On 15 February 2005, petitioners filed a Complaint for illegal dismissal against respondent and the Bank of Commerce, Dagupan Branch, before the National Labor Relations Commission (NLRC). Petitioners claimed, among others, that their reassignment was a scheme to sever the employer-employee relationship and was done in retaliation for their pressing their claim for salary differential, which they had earlier filed against respondent and the Bank of Commerce before the NLRC. They also contended that the transfer to Manila was inconvenient and prejudicial, since they would incur additional expenses for board and lodging.

On 22 May 2006, the Labor Arbiter (LA) rendered a Decision3 finding that petitioners were illegally dismissed. The dispositive portion reads:

WHEREFORE, premises considered, judgment is hereby rendered ordering respondents to reinstate all the complainants to their former assignment in Pangasinan with full backwages and if reinstatement is no longer possible, to pay separation pay of one month for every year of service each of the seven complainant security guards. (A detailed computation of the judgment award is attached as Annex "A.")4 (Italicized in the original)

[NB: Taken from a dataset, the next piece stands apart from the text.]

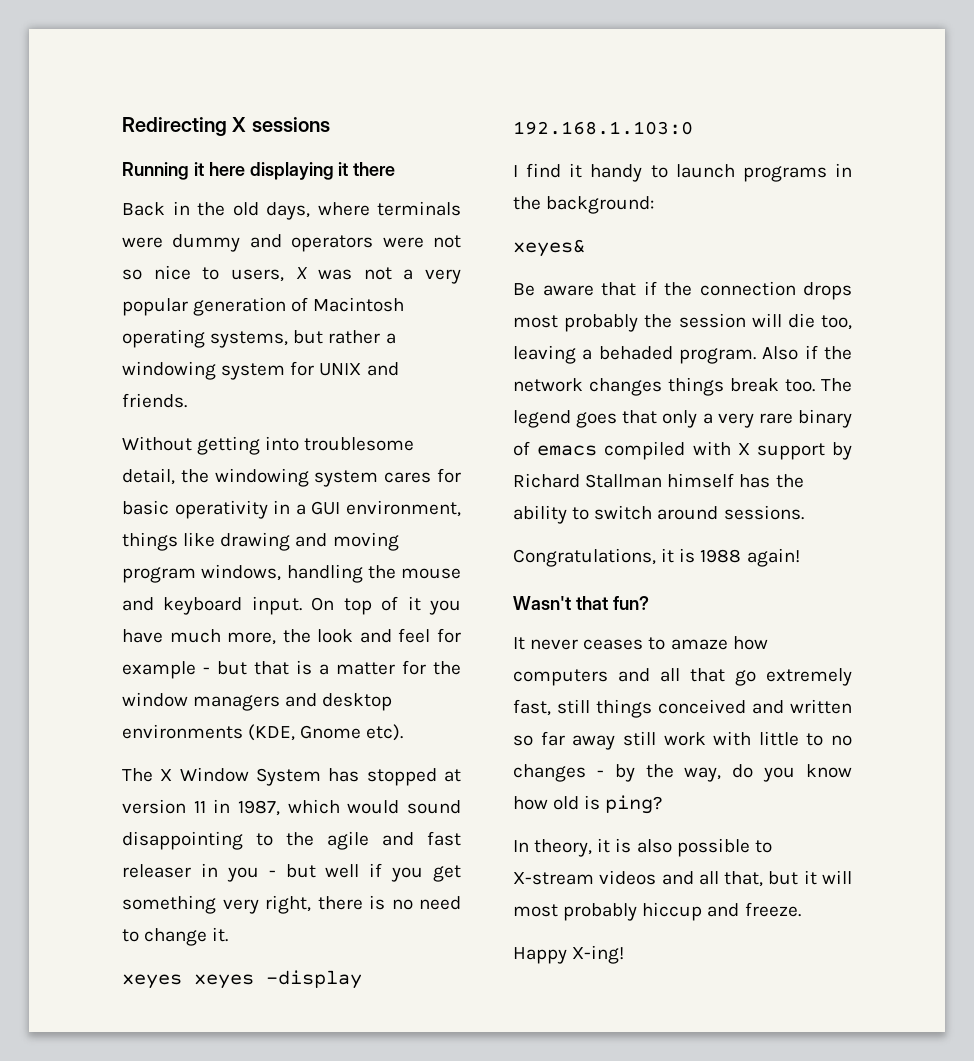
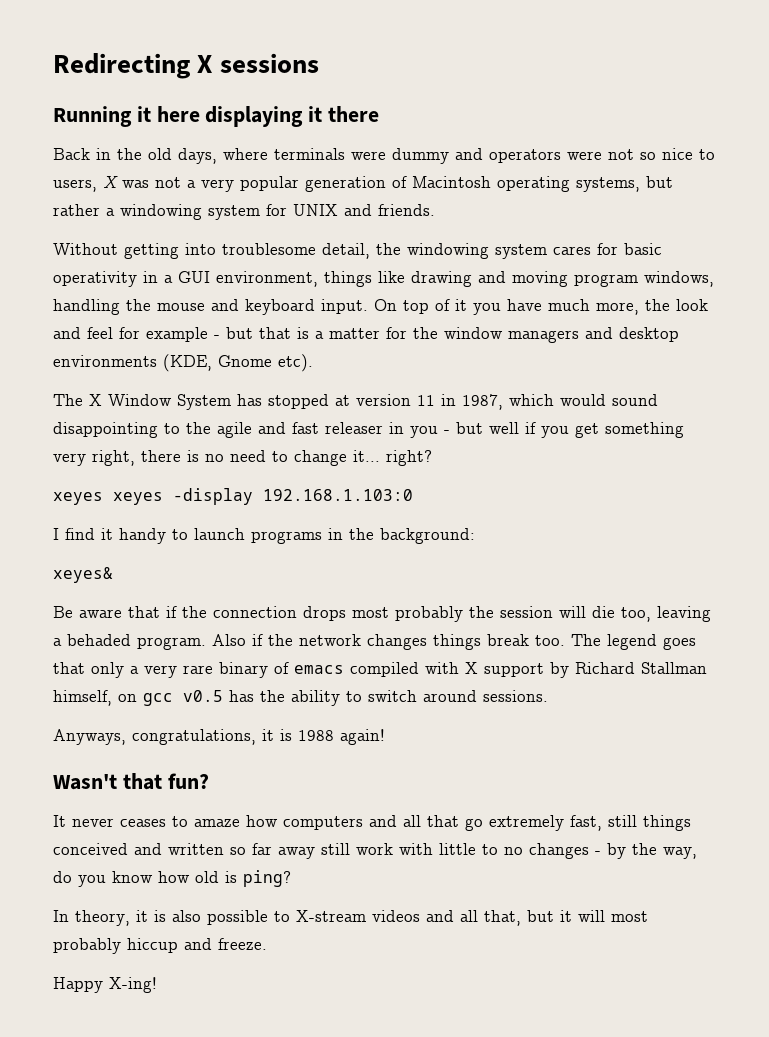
[212,927,229,942] it. -> [353,450,432,466] it... right?
[667,473,735,488] himself -> [53,690,223,706] himself, on gcc v0.5
[513,548,656,567] Congratulations, -> [53,729,256,745] Anyways, congratulations,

On appeal, the NLRC affirmed the LA’s ruling, with the modification that the Complaint against the Bank of Commerce was dismissed.5 The dispositive portion provides:

WHEREFORE, premises considered, the appeal of Agro Commercial Security Service Agency, Inc. is hereby DISMISSED for lack of merit. The Appeal of Bank of Commerce is GRANTED for being impressed with merit. Accordingly, judgment is hereby rendered MODIFYING the Decision of the Labor Arbiter dated May 22, 2006 by DISMISSING the complaint against Bank of Commerce-Dagupan. All other dispositions of the Labor Arbiter not so modified, STAYS.6

On 23 January 2008, respondent filed a Motion for Extension to file a Petition for Certiorari before the CA. In a Resolution dated 20 February 2008, the latter granted the Motion for Extension, allowing respondent until 10 February 2008 within which to file its Petition. On 9 February 2008, respondent filed its Petition for Certiorari before the appellate court.

On 30 June 2008, the CA issued a Resolution noting that no comment on the Petition had been filed, and stating that the case was now deemed submitted for resolution.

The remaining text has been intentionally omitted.